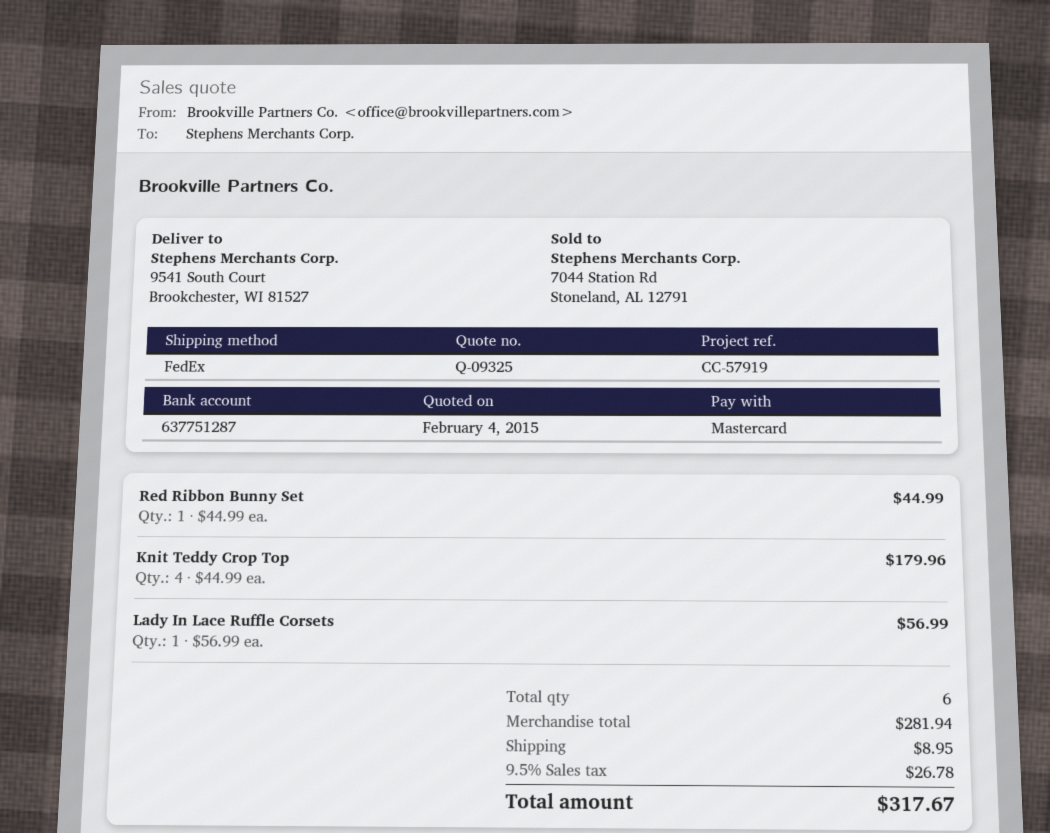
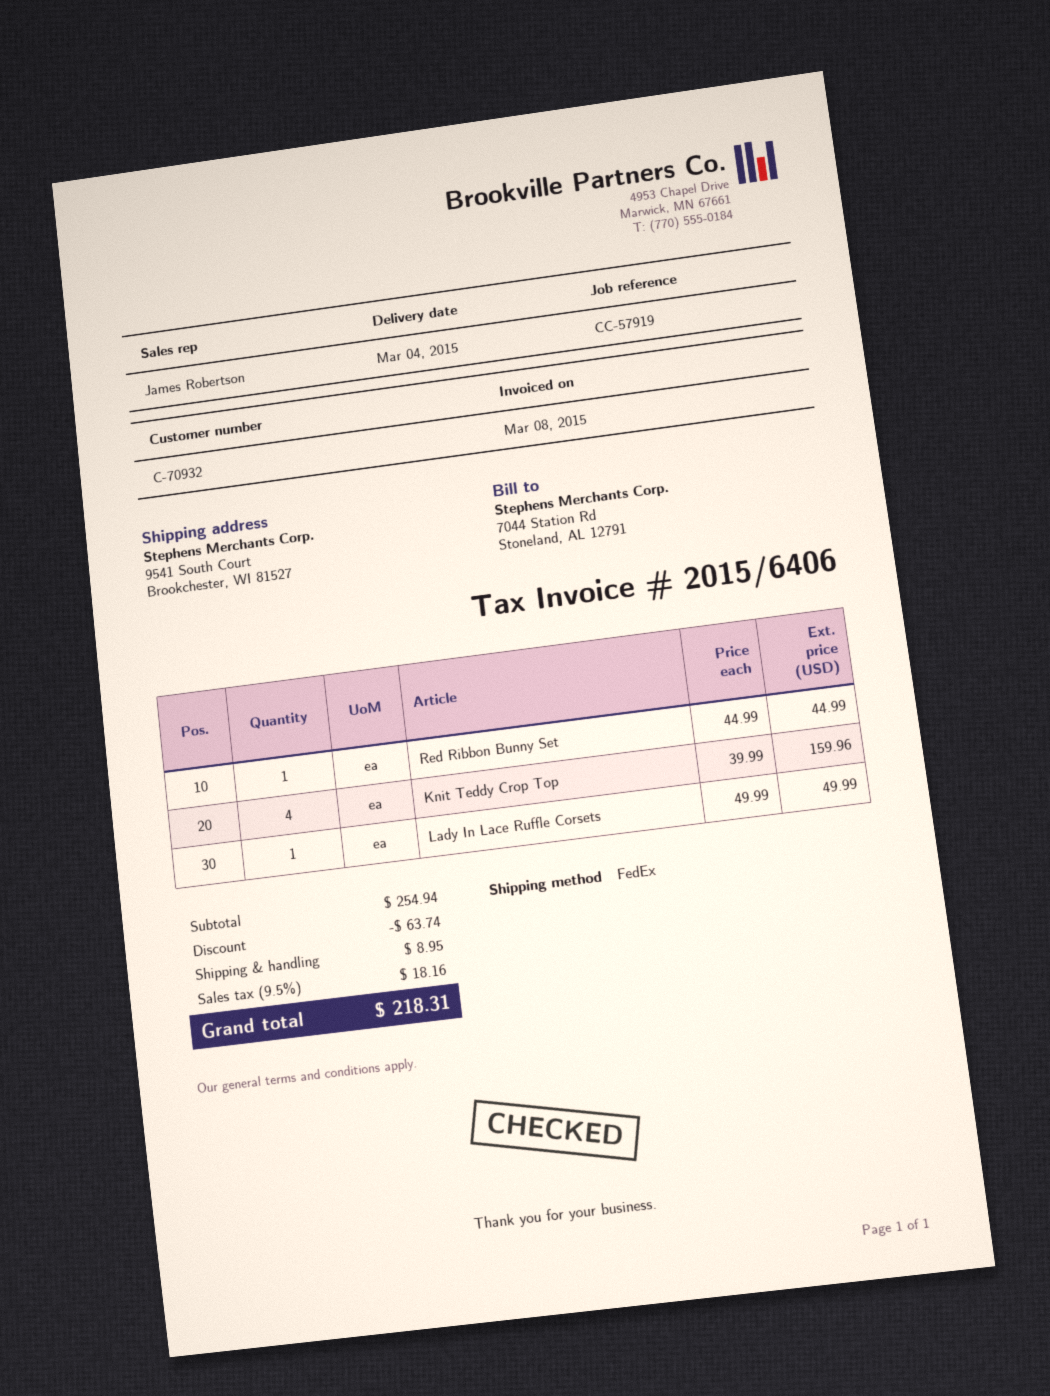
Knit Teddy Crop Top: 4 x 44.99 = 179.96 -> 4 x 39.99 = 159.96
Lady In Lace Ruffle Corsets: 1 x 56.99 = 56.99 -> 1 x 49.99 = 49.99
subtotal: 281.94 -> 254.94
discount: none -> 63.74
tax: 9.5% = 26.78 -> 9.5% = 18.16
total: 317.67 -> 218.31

**THE TASK:** The entries should be printed again exactly as written, leaving all pictures out.

**WRITTEN RESPONSE:**
Knit Teddy Crop Top: 4 x 44.99 = 179.96 -> 4 x 39.99 = 159.96
Lady In Lace Ruffle Corsets: 1 x 56.99 = 56.99 -> 1 x 49.99 = 49.99
subtotal: 281.94 -> 254.94
discount: none -> 63.74
tax: 9.5% = 26.78 -> 9.5% = 18.16
total: 317.67 -> 218.31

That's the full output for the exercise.